13. A kit for supporting a shelf of a thickness varying between a maximal thickness W_MAXand a minimal thickness T_MIN, to be fixed to a support wall between a top bore and a bottom bore, centers of which are spaced one from the other by a distance d, comprising at least one shelf support and at least one shelf arresting member, wherein:

at least one shelf support comprises a shelf support rod portion having a central axis and a seating portion extending therefrom; the seating portion comprising a spiral-shaped outer surface which constitutes a plurality of support surfaces for supporting a bottom surface of a shelf; each support surface defined by a radius denoting a distance between the spiral-shaped outer surface and the central axis, so that the seating portion having a maximal radius R_MAXand a minimal radius R_MIN;

at least one each shelf arresting member comprises an arresting member rod portion having a central axis and an arresting portion extending therefrom; the arresting portion comprising a spiral-shaped outer surface which constitutes a plurality of arresting surfaces for retaining a top surface of a shelf; each arresting surface defined by a radius denoting a distance between the spiral-shaped outer surface and the central axis, so that the arresting portion having a maximal radius R′_MAXand a minimal radius R′_MIN;

the minimal radii of the seating portion and the arresting portion satisfy: R_MIN+R′_MIN=d−T_MAX; and the maximal radii of the seating portion and the arresting portion satisfy: R_MAX+R′_MAX=d−T_MIN.

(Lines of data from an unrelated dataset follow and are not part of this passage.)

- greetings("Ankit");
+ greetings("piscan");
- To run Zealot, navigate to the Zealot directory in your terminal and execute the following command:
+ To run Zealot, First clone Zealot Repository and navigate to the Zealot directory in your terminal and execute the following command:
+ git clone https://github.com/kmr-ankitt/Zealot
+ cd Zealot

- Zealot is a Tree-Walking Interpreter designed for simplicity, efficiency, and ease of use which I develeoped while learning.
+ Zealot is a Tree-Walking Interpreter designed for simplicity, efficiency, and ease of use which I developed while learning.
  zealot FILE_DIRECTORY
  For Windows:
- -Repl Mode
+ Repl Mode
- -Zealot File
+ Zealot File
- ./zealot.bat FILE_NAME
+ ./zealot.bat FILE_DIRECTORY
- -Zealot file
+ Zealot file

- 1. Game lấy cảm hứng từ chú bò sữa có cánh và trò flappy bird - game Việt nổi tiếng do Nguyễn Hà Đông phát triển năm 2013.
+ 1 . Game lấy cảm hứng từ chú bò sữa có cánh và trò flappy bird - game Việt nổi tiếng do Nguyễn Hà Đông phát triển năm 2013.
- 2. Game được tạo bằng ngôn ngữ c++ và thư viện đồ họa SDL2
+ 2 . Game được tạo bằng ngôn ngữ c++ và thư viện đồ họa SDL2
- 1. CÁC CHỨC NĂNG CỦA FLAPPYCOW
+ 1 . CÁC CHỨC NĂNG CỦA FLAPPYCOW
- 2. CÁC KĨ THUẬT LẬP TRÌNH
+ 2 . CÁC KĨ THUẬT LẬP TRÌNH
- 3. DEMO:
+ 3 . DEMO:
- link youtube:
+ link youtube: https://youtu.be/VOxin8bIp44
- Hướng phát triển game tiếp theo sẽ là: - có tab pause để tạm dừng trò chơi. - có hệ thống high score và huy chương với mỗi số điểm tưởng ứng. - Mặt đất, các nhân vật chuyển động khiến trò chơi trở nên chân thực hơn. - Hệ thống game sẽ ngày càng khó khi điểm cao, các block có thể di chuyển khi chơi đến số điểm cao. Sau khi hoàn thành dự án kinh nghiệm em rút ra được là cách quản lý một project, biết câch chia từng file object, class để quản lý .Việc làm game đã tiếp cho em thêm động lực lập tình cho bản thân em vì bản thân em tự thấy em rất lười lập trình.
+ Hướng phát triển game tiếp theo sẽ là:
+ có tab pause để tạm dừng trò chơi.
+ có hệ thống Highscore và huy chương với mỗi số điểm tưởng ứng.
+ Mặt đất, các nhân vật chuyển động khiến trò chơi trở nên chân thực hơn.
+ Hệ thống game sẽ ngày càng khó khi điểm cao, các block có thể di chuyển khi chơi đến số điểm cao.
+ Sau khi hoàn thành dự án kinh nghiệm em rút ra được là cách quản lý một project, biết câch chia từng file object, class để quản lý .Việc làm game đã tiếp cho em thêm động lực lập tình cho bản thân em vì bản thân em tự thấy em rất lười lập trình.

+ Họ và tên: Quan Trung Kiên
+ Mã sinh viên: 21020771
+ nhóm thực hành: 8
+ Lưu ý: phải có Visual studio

14. A kit for supporting a shelf according to claim 13, wherein the seating portion and the arresting portion have similar dimensions, so that the minimal radius of the seating portion and the arresting portion satisfy: R_MIN=(d−T_MAX)/2, and the maximal radius of the seating portion and the arresting portion satisfy: R_MAX=(d−T_MIN/2.

15. A kit for supporting a shelf according to claim 13, wherein the minimal radii (R_MIN, R′_MIN) vary between 4 mm and 7 mm.

16. A kit for supporting a shelf according to claim 15, wherein the minimal radii (R_MIN, R′_MIN) are 5.8 mm.

17. A kit for supporting a shelf according to claim 13, wherein the maximal radii (R_MAX, R′_MAX) vary between 9 mm and 12 mm.

18. A kit for supporting a shelf according to claim 17, wherein the maximal radii (R_MAX, R′_MAX) are 10.3 mm.